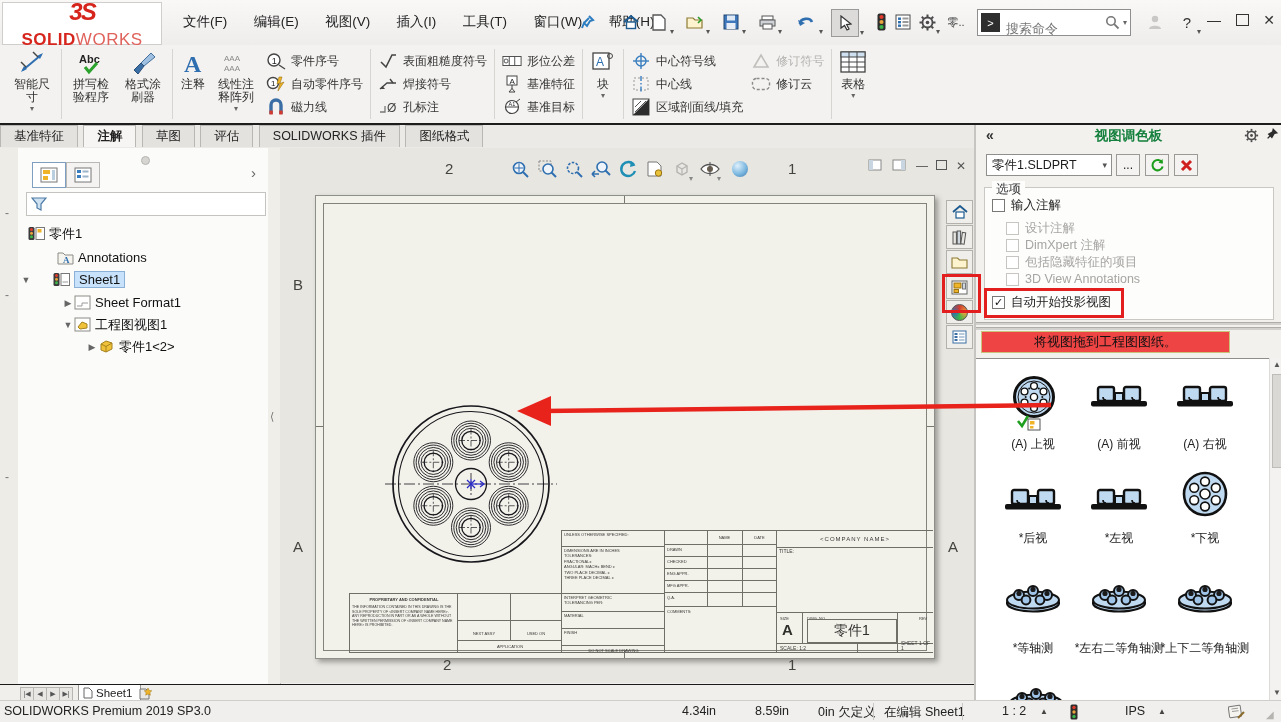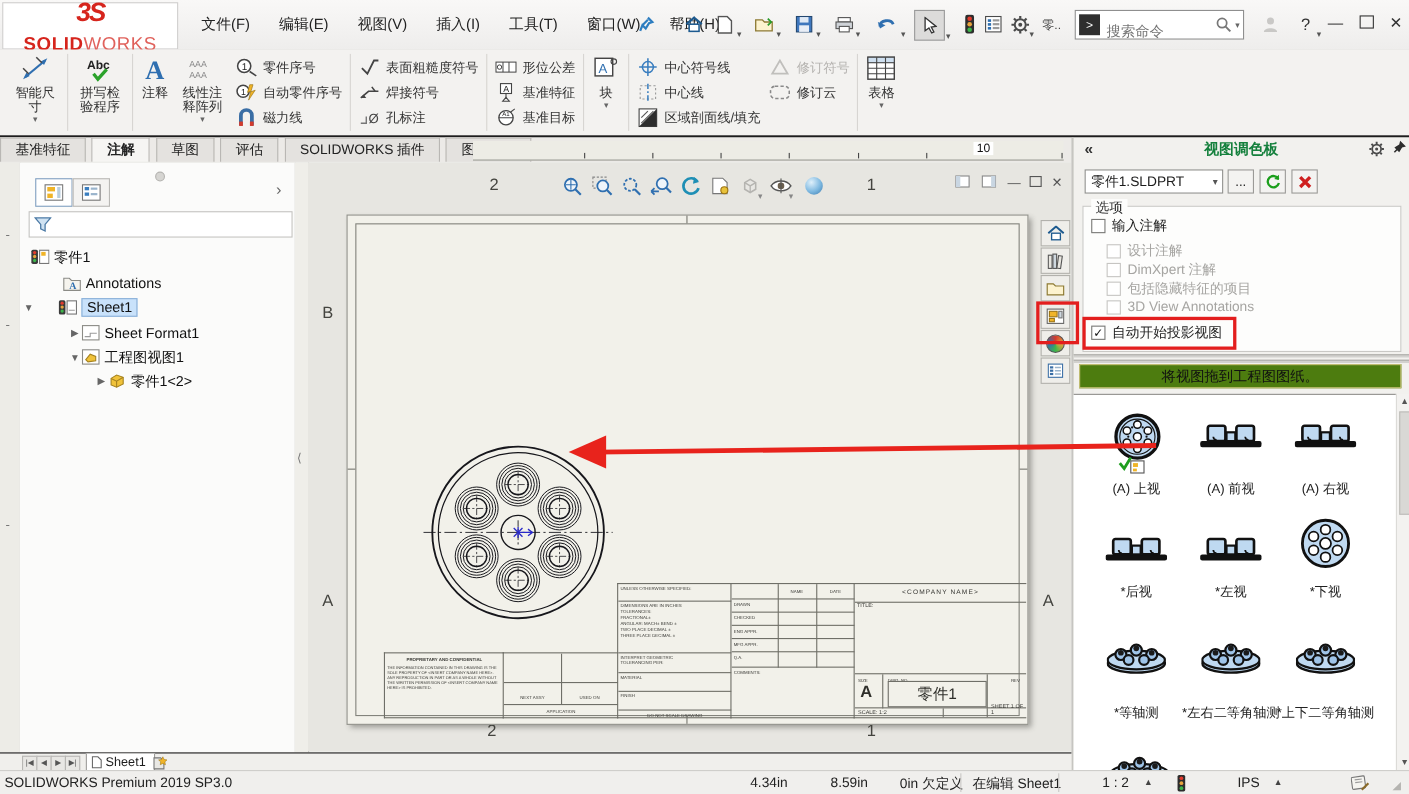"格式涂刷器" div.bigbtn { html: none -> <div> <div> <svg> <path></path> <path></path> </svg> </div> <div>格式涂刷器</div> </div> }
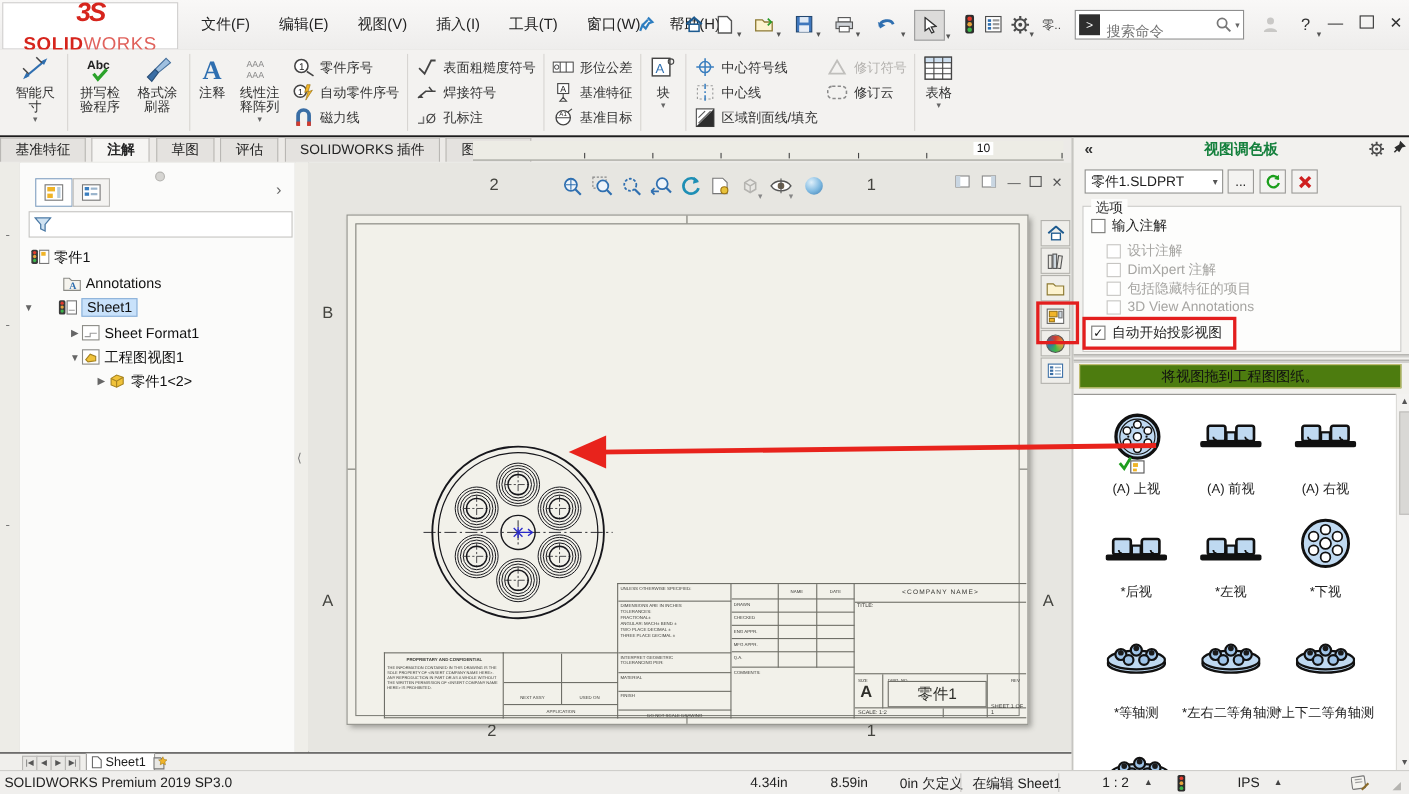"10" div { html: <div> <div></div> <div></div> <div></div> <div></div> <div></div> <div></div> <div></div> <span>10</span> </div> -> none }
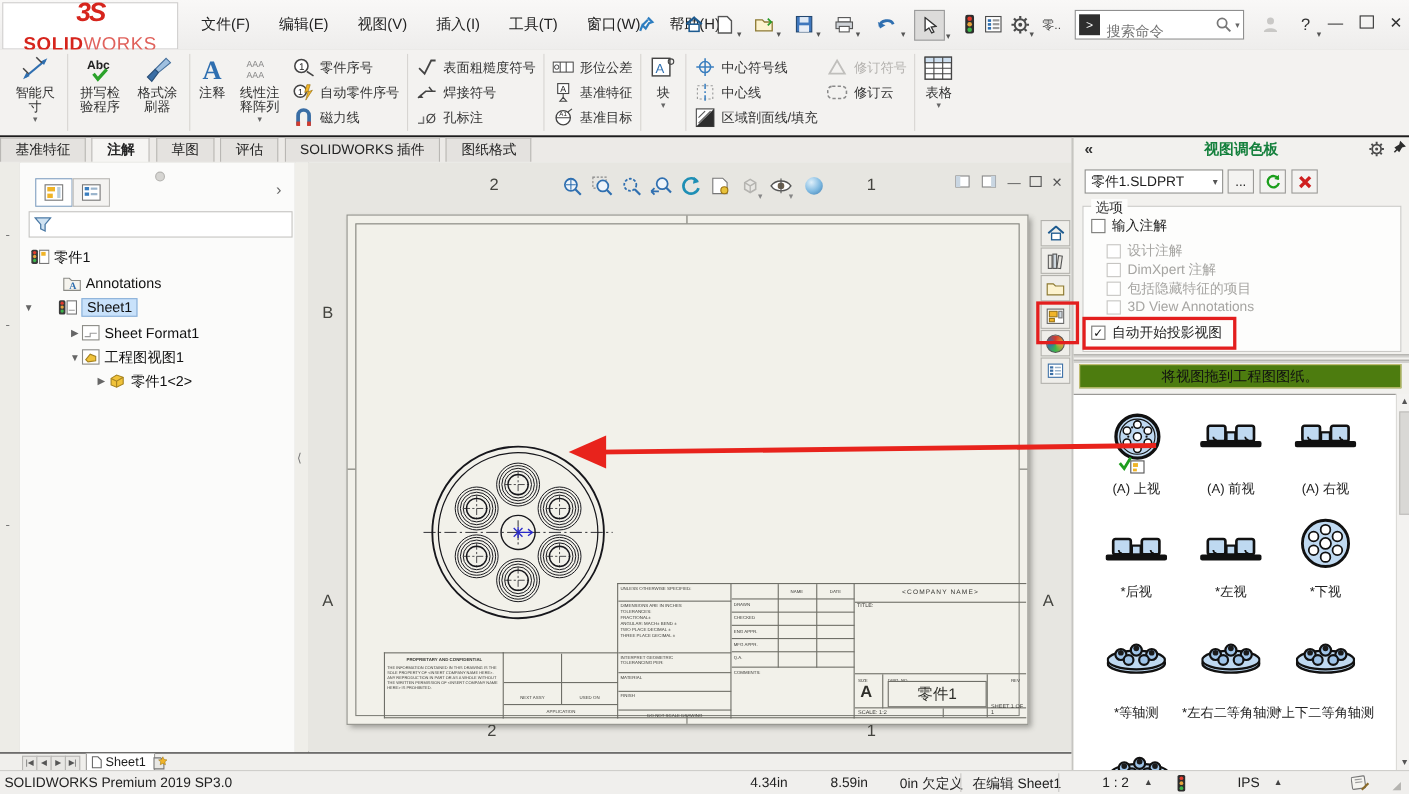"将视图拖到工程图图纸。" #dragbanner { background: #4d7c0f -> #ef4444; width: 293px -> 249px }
==========
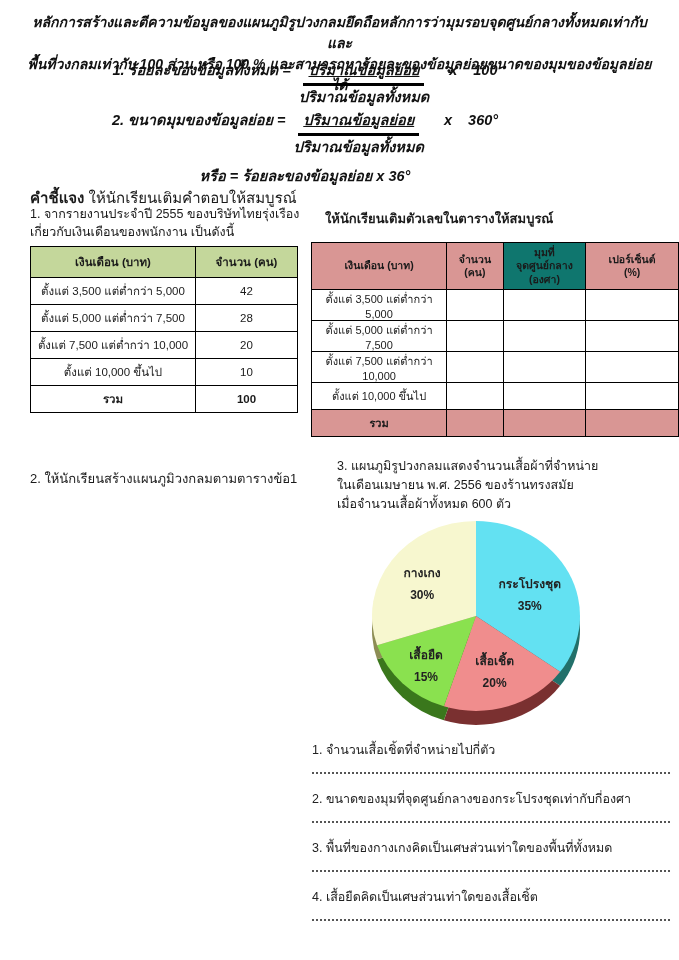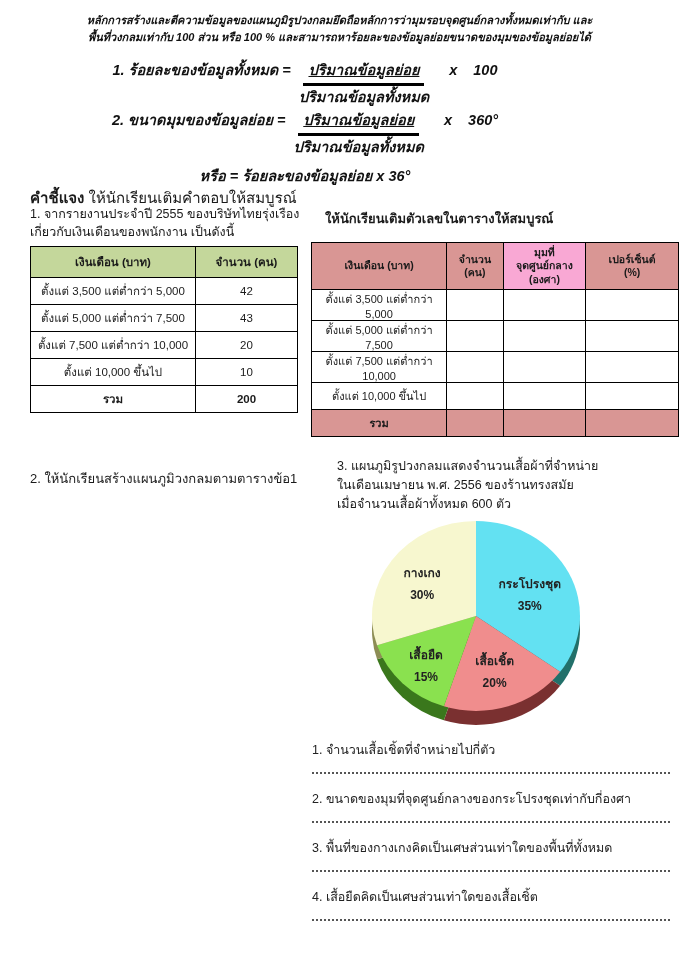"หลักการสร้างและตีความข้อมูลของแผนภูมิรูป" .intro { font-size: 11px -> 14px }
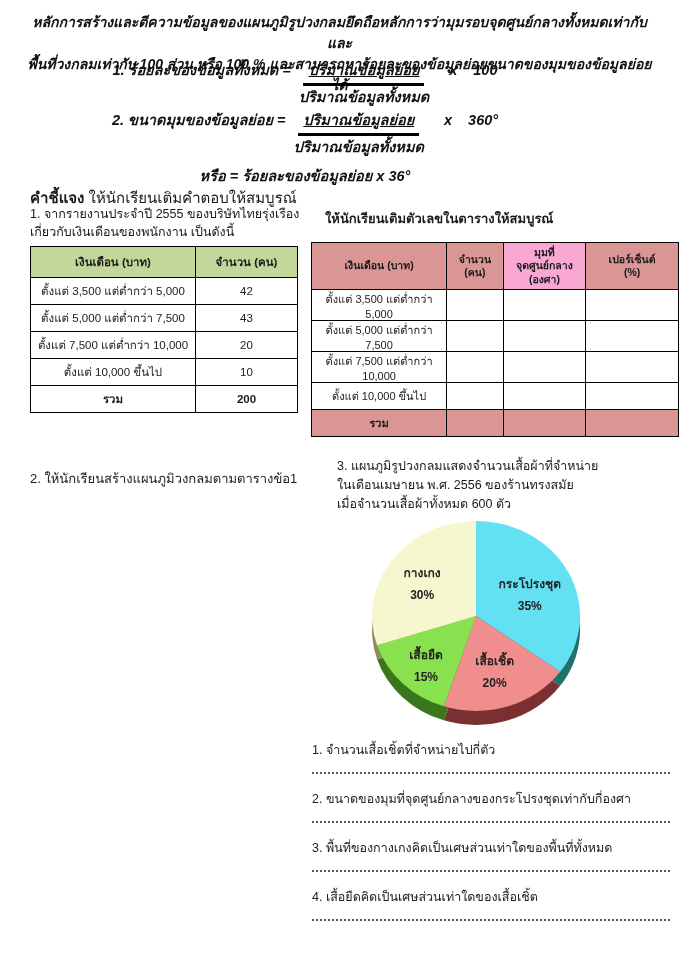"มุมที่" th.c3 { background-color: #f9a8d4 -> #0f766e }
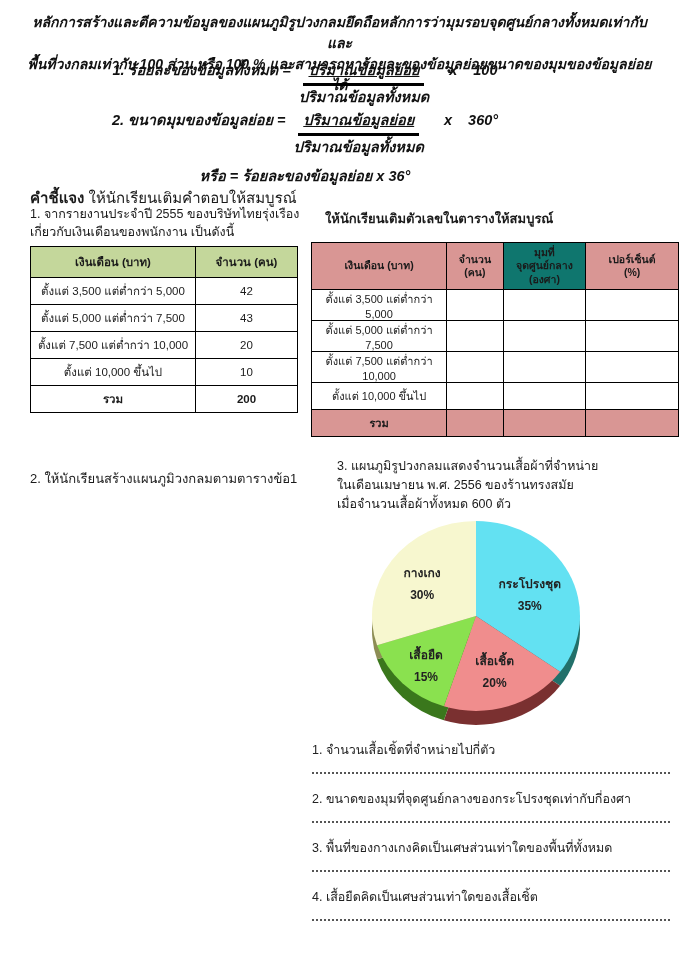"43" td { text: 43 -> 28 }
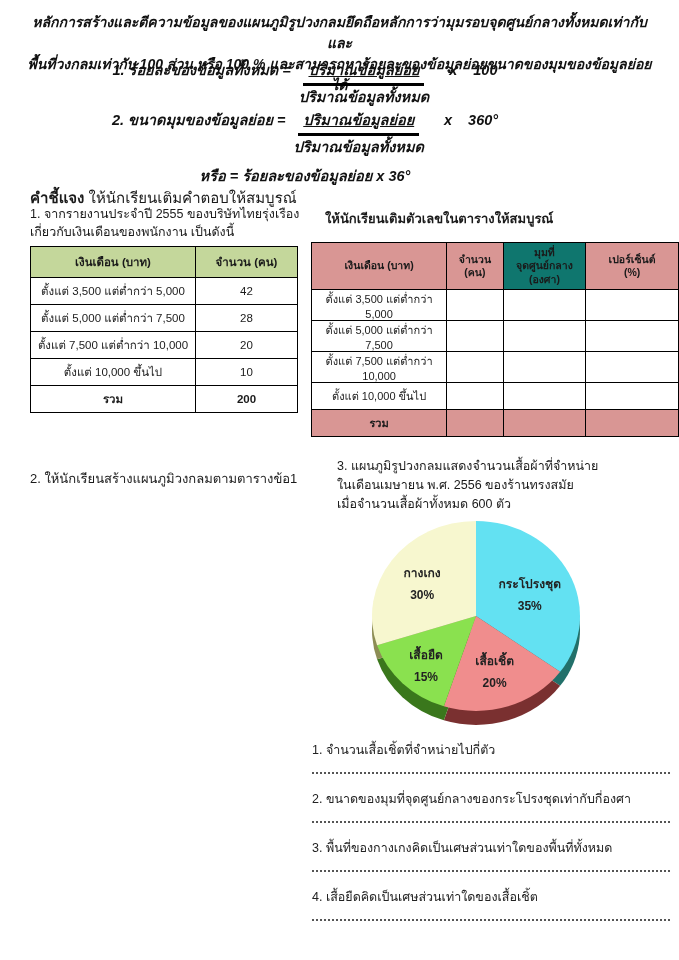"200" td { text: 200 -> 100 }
==========
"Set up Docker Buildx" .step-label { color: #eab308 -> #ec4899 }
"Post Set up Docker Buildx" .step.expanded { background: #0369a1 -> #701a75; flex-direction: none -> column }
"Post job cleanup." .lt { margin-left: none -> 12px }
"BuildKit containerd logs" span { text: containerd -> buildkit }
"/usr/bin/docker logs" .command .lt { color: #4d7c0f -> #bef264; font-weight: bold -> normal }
==========
WORK TO COMPLETE
Considering the records above, state how many lines contain the word "logs", with nothing else in your reply.

SOLUTION FOR THIS EXERCISE
2